There is this really toxic saying in consulting: work comes first, life comes second, and balance comes third. The risk there is that if you have a very ambitious, motivated personality, you can become a workaholic. Now, almost two decades into my career, I listen to people close to me when they say, “Maybe this weekend we take off and we go somewhere else and you’re away from that laptop.” They’ve all been very patient with me, and they tend to be my safety net when it comes to work-life balance.

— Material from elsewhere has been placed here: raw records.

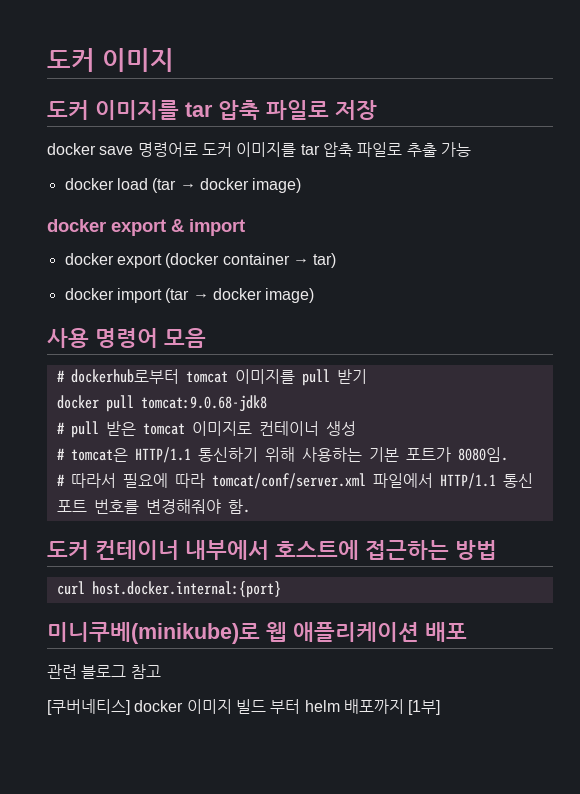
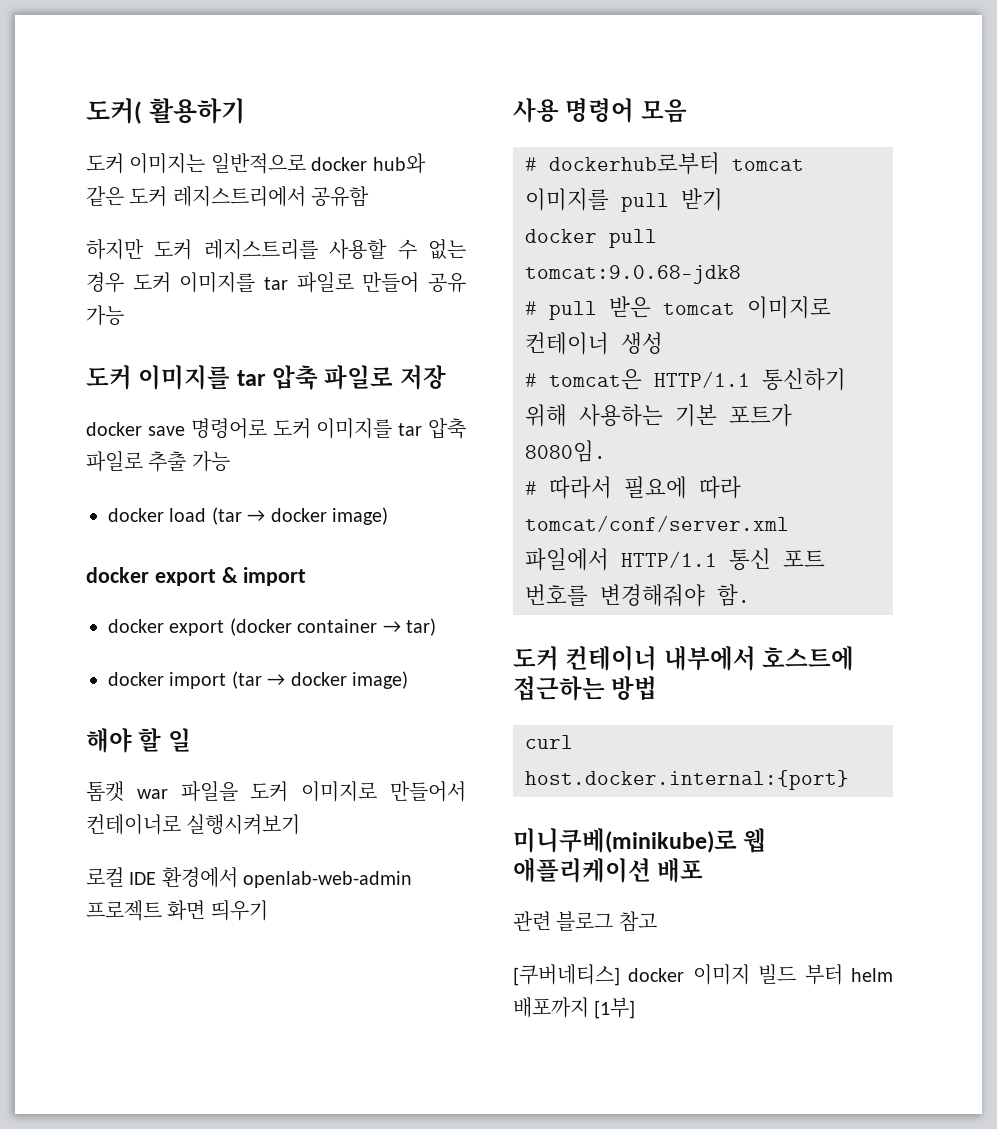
[47,48,174,72] 도커 이미지 -> [86,98,245,124] [86,153,426,174] [86,186,370,207] [86,239,466,260] [86,272,467,293] [86,305,124,326] 도커( 활용하기 // 도커 이미지는 일반적으로 docker hub와 같은 도커 레지스트리에서 공유함 // 하지만 도커 레지스트리를 사용할 수 없는 경우 도커 이미지를 tar 파일로 만들어 공유 가능
(315, 295) none -> [86,728,191,753] [86,781,467,802] [86,814,301,835] [86,867,413,888] [86,900,268,921] // 해야 할 일 // 톰캣 war 파일을 도커 이미지로 만들어서 컨테이너로 실행시켜보기 // 로컬 IDE 환경에서 openlab-web-admin 프로젝트 화면 띄우기

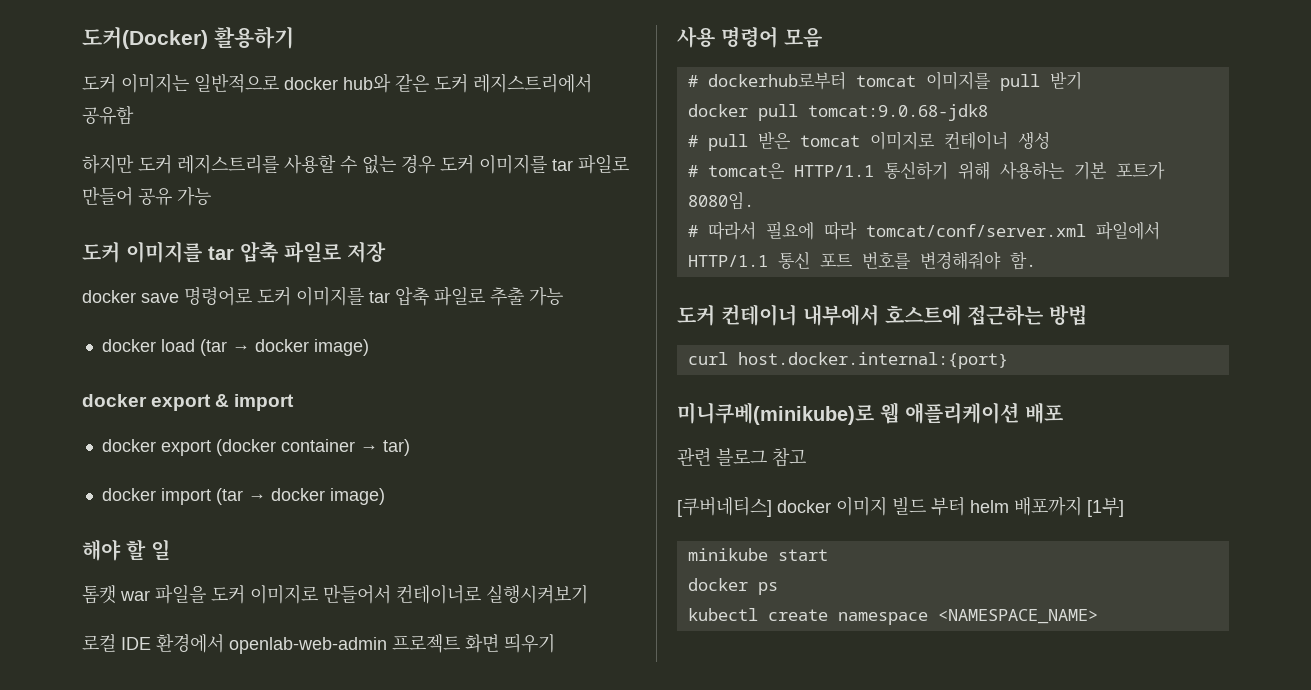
[86,98,142,124] 도커( -> [82,27,208,49] 도커(Docker)
(636, 1008) none -> [687,548,828,561] [687,578,778,595] [687,608,1098,625] // minikube start // docker ps // kubectl create namespace <NAMESPACE_NAME>

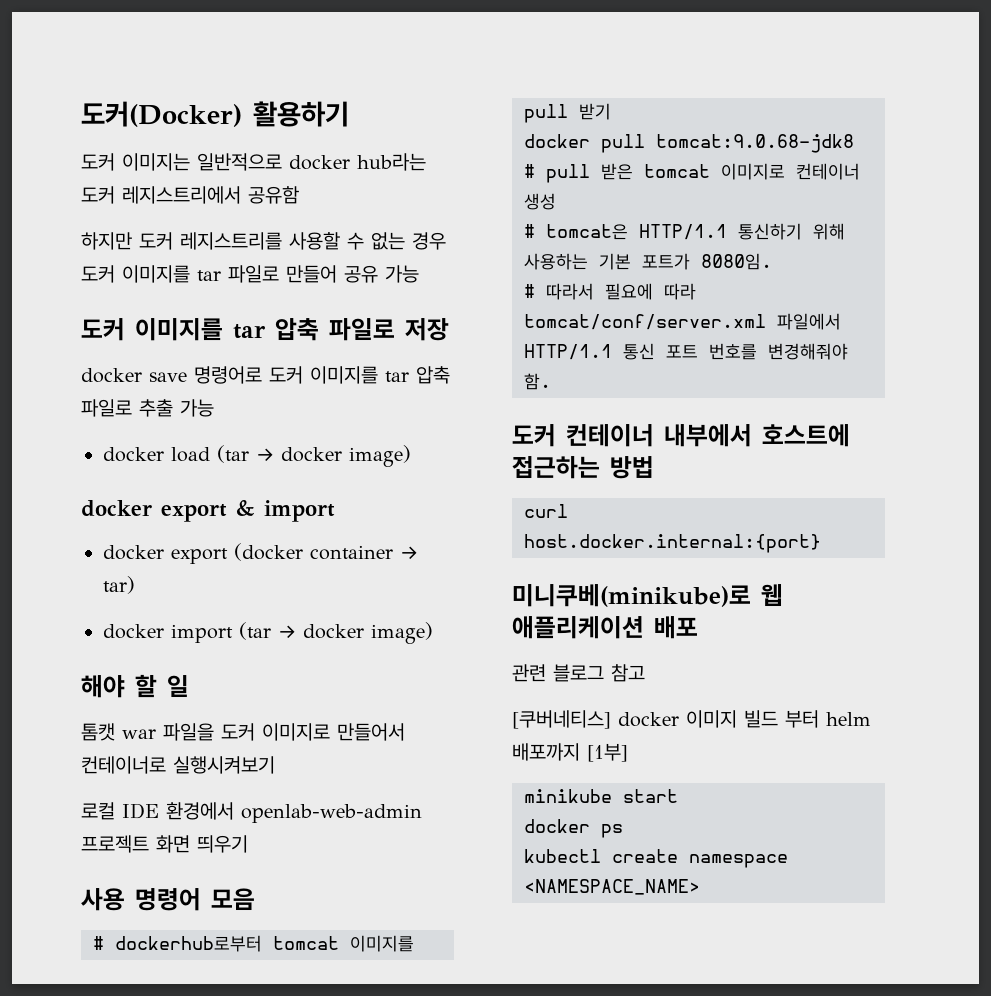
[343,73,429,93] hub와 같은 -> [357,153,426,171] hub라는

To wind down at the end of the day, I turn to gaming and play a quick round of whatever is the game of the day. It’s about going back and reconnecting with why I’m so obsessed with this whole sector, to remind myself of why it matters. I’m playing the Hades 2 early release and just wrapped up the latest Prince of Persia from Ubisoft. I regularly play every Assassin’s Creed title whenever it comes out, and have been on the Call of Duty train since the early 2000s. Street Fighter is my origin story, as a child in the 80s and early 90s, and I still enjoy it.
I also try to inform myself about the future, so I read quite a bit on AI ethics. I finished a great book called Robot Ethics 2.0. As for cinema, I think we’re past the golden age, but I like what A24 is producing, and I rewatch a lot of old stuff from the late 90s and early 2000s. My music mood board is also a little bit all over the place: hip-hop, rap, heavy metal, electronic. I’ll be 40 this year, and I still have my music collection from when I was 14 — including CDs, MP3s, cassette tapes.
The best piece of advice I received is to not take anything personally. I grew up near Hollywood, so the idea of storytelling and captivating narratives has directly influenced how I conduct myself on a day-to-day basis. I can become emotionally attached to things sometimes. But when things doesn’t go your way, it’s usually not a big deal outside of the context. That has helped me maintain a good amount of balance in the thick of it by detangling emotions facts.
ALSO- You can never be 100% sure. Mark Twain has a great quote: “It ain’t what you don’t know that gets you into trouble. It’s what you know for sure that just ain’t so.” I’ve learned this lesson over and over through my professional career. You can seek precision and certainty if you work as an engineer, but in the business world, you will have to accept that 95% is as good as you’re going to get.